- [Your assignment] Find the lines below that contain the string "Rocio". Copy each one.

- [Information given]
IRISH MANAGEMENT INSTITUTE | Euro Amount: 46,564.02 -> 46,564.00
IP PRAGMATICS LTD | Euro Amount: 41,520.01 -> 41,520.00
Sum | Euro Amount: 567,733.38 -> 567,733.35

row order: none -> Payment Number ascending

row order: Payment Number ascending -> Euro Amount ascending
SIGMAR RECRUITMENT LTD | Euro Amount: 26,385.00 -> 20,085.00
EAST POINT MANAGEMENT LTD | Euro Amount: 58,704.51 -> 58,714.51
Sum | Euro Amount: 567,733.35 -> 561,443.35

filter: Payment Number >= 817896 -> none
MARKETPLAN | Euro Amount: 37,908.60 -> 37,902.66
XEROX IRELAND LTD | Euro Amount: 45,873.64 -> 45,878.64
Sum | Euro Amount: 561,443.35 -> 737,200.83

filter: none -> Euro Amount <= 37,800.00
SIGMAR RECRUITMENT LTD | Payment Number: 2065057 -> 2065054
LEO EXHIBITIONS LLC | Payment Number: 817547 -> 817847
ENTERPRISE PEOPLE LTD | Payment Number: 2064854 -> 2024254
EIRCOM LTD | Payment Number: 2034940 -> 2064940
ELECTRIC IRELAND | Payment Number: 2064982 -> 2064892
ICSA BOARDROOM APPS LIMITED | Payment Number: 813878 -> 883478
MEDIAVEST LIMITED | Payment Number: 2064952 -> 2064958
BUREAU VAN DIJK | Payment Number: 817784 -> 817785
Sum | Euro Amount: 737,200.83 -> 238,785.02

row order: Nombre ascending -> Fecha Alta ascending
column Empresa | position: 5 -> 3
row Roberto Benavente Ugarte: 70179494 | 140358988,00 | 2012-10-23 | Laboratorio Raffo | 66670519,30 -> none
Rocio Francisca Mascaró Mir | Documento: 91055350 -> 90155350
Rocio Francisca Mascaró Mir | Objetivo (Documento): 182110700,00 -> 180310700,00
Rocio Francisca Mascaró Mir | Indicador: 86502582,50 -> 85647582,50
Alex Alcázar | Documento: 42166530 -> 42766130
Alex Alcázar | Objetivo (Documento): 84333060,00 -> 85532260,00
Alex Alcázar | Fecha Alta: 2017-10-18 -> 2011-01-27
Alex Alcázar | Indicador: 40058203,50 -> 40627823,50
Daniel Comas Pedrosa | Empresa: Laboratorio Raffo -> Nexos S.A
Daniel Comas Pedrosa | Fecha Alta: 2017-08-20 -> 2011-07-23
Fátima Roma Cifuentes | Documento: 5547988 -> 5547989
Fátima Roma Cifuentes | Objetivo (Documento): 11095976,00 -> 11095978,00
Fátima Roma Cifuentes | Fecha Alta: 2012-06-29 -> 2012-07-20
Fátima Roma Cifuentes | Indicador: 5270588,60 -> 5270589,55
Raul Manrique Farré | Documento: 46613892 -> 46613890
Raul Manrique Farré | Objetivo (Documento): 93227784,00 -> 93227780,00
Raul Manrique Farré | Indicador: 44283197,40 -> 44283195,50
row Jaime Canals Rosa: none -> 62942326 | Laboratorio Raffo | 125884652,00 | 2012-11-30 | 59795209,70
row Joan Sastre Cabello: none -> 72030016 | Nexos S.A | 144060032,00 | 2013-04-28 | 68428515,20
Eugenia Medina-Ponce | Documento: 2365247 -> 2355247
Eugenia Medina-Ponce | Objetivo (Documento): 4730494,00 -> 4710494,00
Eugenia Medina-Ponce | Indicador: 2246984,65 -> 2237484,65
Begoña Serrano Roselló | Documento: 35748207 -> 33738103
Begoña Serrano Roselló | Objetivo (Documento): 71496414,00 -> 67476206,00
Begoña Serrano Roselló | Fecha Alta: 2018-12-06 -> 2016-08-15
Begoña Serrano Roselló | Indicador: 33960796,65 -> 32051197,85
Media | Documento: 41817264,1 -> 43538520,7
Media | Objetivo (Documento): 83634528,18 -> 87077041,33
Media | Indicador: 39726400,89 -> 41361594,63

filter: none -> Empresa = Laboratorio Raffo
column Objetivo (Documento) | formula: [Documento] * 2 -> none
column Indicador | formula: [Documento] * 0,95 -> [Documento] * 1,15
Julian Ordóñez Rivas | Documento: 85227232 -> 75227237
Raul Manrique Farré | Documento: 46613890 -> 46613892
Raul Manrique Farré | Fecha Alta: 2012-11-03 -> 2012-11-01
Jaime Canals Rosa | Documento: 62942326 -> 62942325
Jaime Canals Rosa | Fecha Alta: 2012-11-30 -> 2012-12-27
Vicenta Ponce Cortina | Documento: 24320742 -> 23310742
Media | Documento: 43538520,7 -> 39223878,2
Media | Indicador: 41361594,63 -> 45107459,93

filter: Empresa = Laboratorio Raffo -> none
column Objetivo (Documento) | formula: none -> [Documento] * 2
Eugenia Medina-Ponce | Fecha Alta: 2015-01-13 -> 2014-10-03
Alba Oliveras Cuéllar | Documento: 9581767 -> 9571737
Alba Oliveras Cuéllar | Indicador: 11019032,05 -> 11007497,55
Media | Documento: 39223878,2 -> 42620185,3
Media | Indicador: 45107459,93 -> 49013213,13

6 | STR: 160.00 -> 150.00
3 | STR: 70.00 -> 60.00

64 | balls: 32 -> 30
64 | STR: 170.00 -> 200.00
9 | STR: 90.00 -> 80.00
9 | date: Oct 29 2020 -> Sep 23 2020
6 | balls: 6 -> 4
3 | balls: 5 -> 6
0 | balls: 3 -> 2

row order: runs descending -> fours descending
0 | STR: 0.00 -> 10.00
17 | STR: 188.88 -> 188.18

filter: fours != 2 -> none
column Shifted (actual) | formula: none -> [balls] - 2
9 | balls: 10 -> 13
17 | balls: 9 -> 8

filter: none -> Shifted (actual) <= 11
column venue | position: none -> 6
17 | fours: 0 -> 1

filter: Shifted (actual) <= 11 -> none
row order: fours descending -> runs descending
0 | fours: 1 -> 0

- [Output]
Rocio Francisca Mascaró Mir | Documento: 91055350 -> 90155350
Rocio Francisca Mascaró Mir | Objetivo (Documento): 182110700,00 -> 180310700,00
Rocio Francisca Mascaró Mir | Indicador: 86502582,50 -> 85647582,50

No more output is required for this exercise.